# Source material:
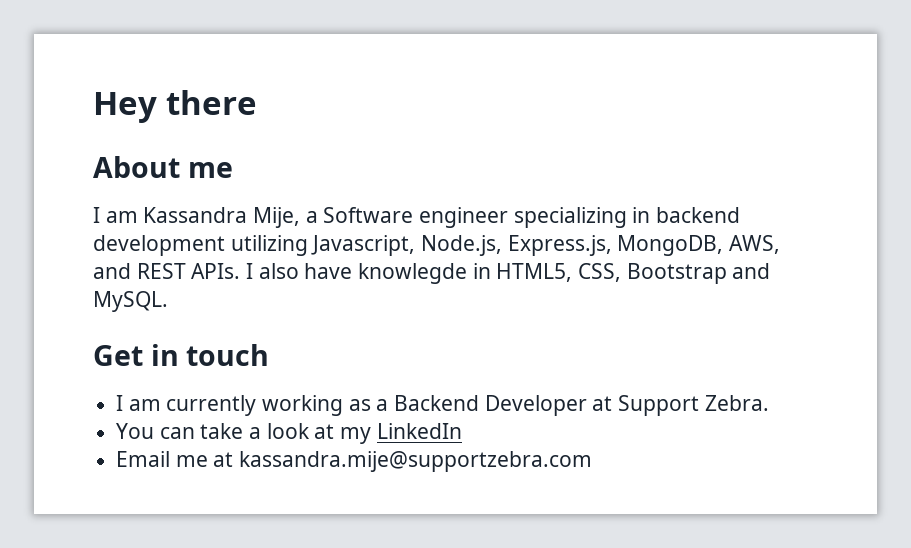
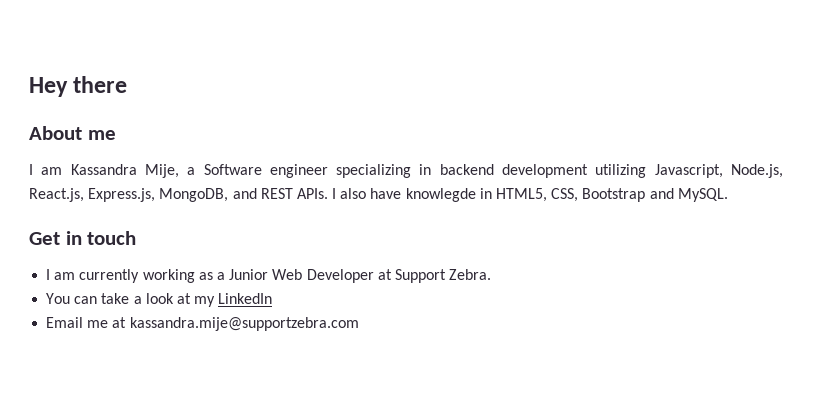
- I am Kassandra Mije, a Software engineer specializing in backend development utilizing Javascript, Node.js, Express.js, MongoDB, AWS, and REST APIs.
+ I am Kassandra Mije, a Software engineer specializing in backend development utilizing Javascript, Node.js, React.js, Express.js, MongoDB, and REST APIs.
- I am currently working as a Backend Developer at Support Zebra.
+ I am currently working as a Junior Web Developer at Support Zebra.

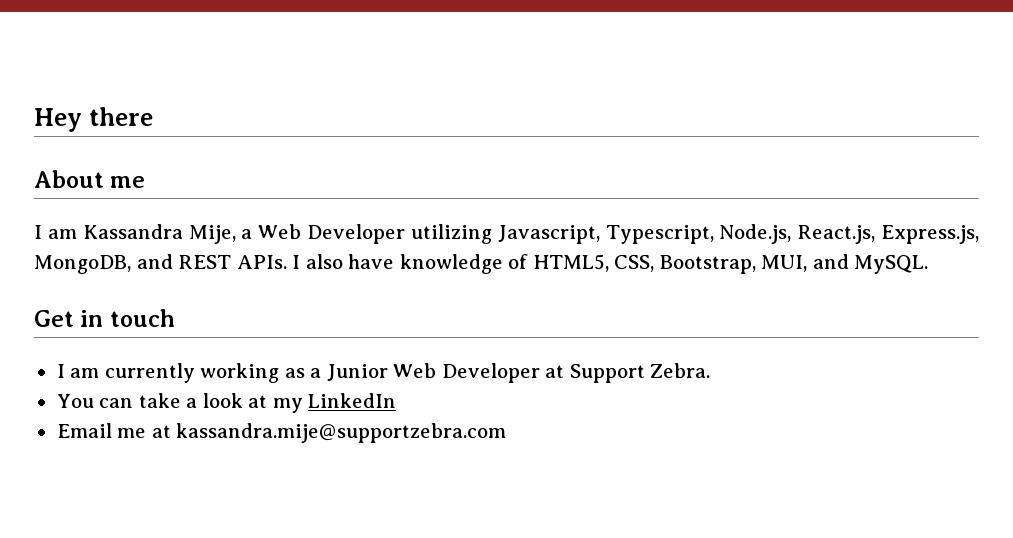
- I am Kassandra Mije, a Software engineer specializing in backend development utilizing Javascript, Node.js, React.js, Express.js, MongoDB, and REST APIs.
+ I am Kassandra Mije, a Web Developer utilizing Javascript, Typescript, Node.js, React.js, Express.js, MongoDB, and REST APIs.
- I also have knowlegde in HTML5, CSS, Bootstrap and MySQL.
+ I also have knowledge of HTML5, CSS, Bootstrap, MUI, and MySQL.

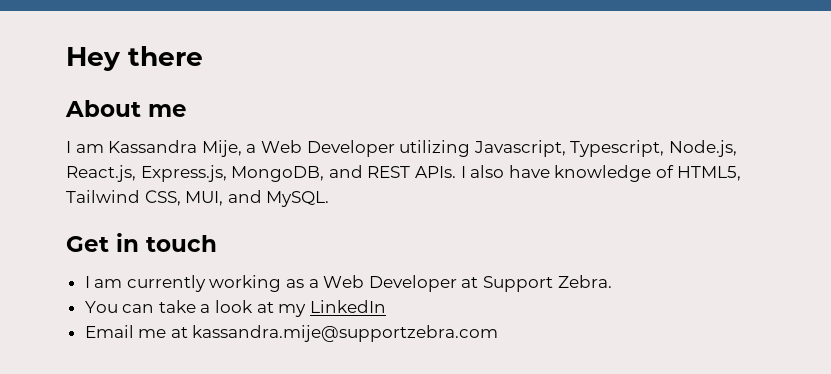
- I also have knowledge of HTML5, CSS, Bootstrap, MUI, and MySQL.
+ I also have knowledge of HTML5, Tailwind CSS, MUI, and MySQL.
- I am currently working as a Junior Web Developer at Support Zebra.
+ I am currently working as a Web Developer at Support Zebra.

# Problem to work on:
Every line above from the one with "- I am currently working as a Backend" down to the one with "Mije, a Web" must be written out exactly, and no picture may appear.

# Response:
- I am currently working as a Backend Developer at Support Zebra.
+ I am currently working as a Junior Web Developer at Support Zebra.

- I am Kassandra Mije, a Software engineer specializing in backend development utilizing Javascript, Node.js, React.js, Express.js, MongoDB, and REST APIs.
+ I am Kassandra Mije, a Web Developer utilizing Javascript, Typescript, Node.js, React.js, Express.js, MongoDB, and REST APIs.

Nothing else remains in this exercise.